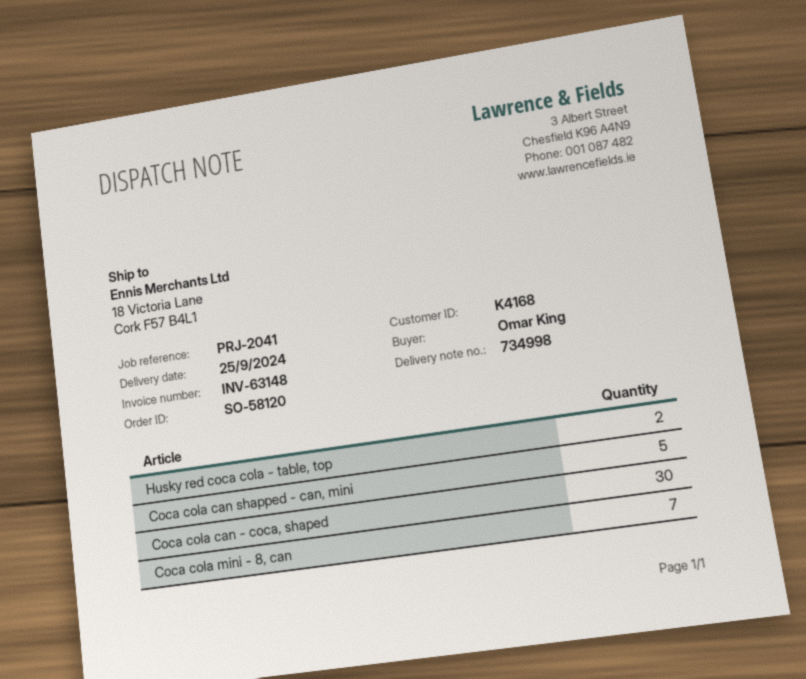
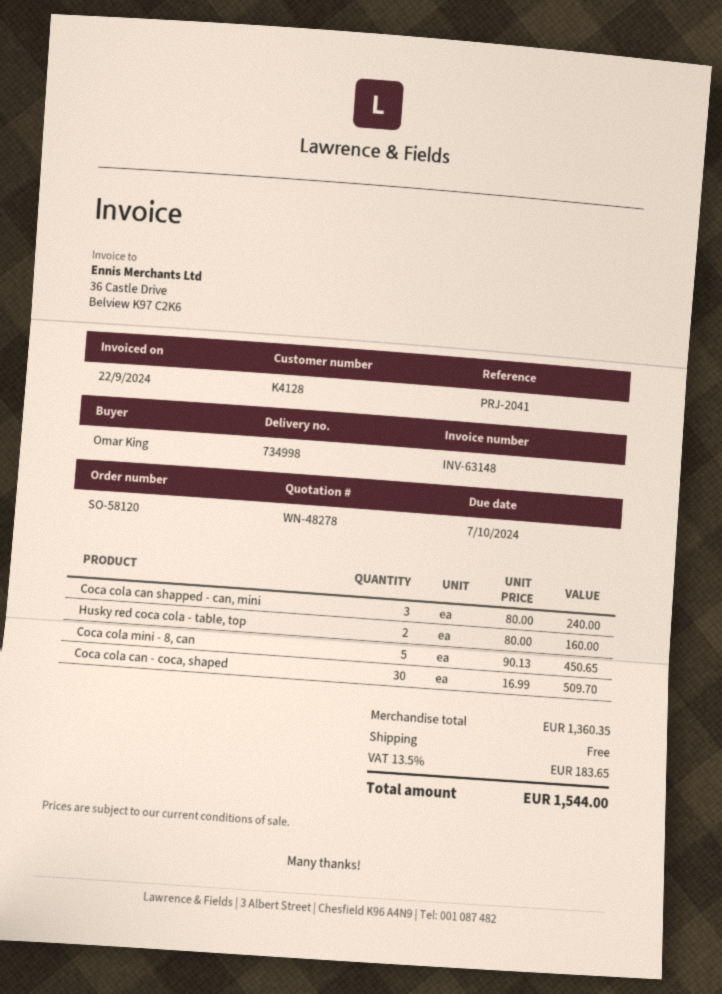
customer number: K4168 -> K4128
Coca cola can shapped - can, mini: 5 -> 3
Coca cola mini - 8, can: 7 -> 5

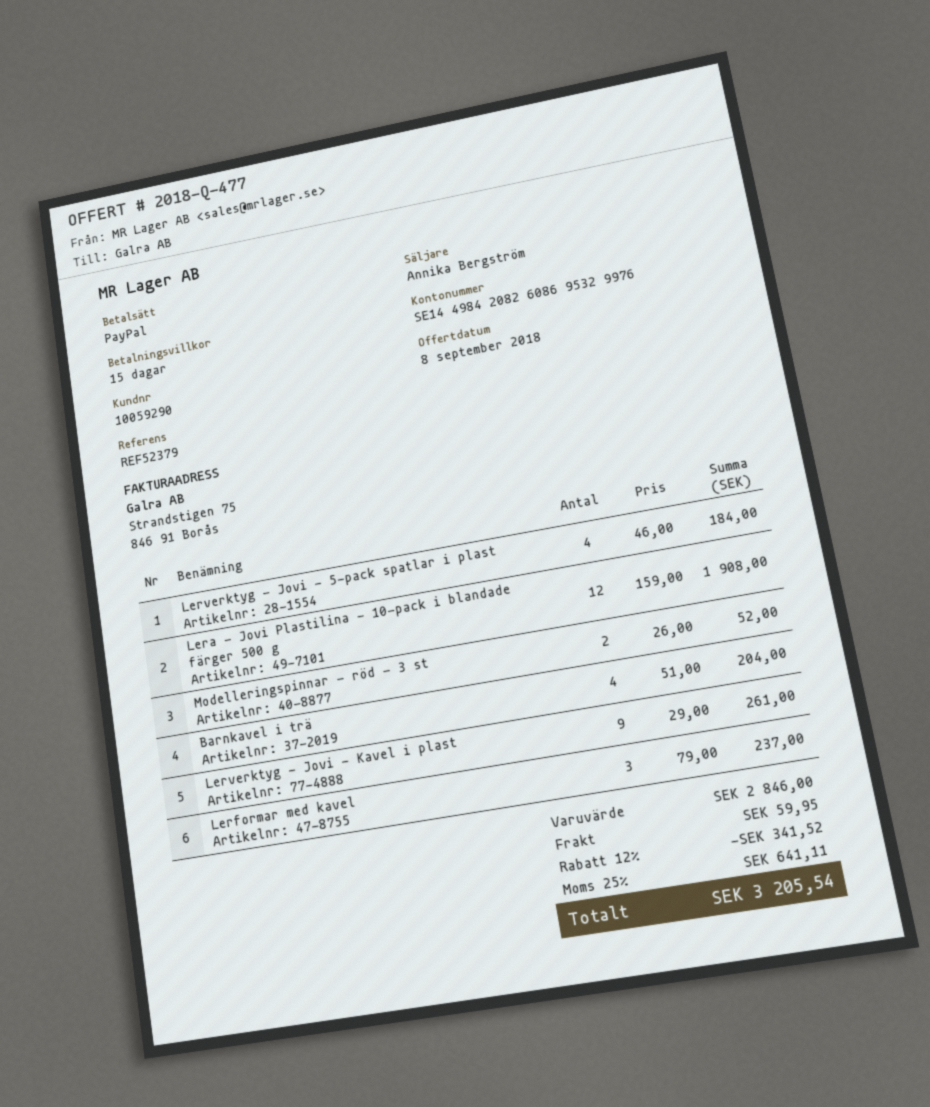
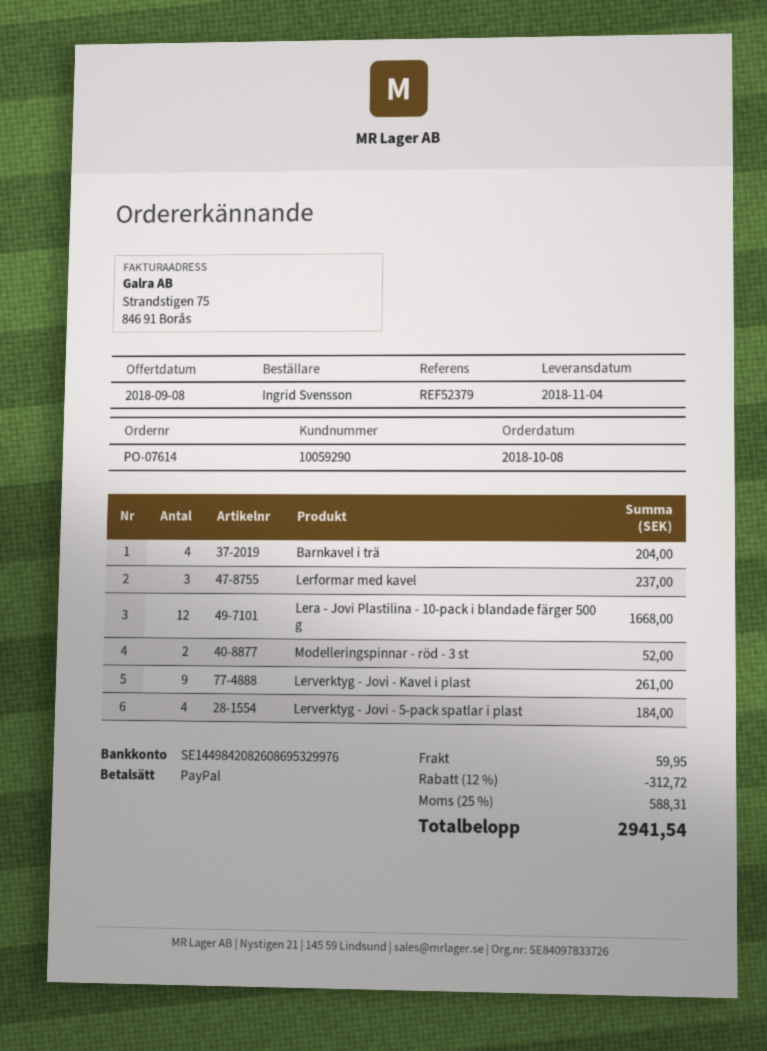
Lera - Jovi Plastilina - 10-pack i blandade färger 500 g: 12 for 1908.00 -> 12 for 1668.00
discount: 12% = 341.52 -> 12% = 312.72
tax: 25% = 641.11 -> 25% = 588.31
total: 3205.54 -> 2941.54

(Task goal): Transcribe the records verbatim and omit the images.

(Exercise response):
customer number: K4168 -> K4128
Coca cola can shapped - can, mini: 5 -> 3
Coca cola mini - 8, can: 7 -> 5

Lera - Jovi Plastilina - 10-pack i blandade färger 500 g: 12 for 1908.00 -> 12 for 1668.00
discount: 12% = 341.52 -> 12% = 312.72
tax: 25% = 641.11 -> 25% = 588.31
total: 3205.54 -> 2941.54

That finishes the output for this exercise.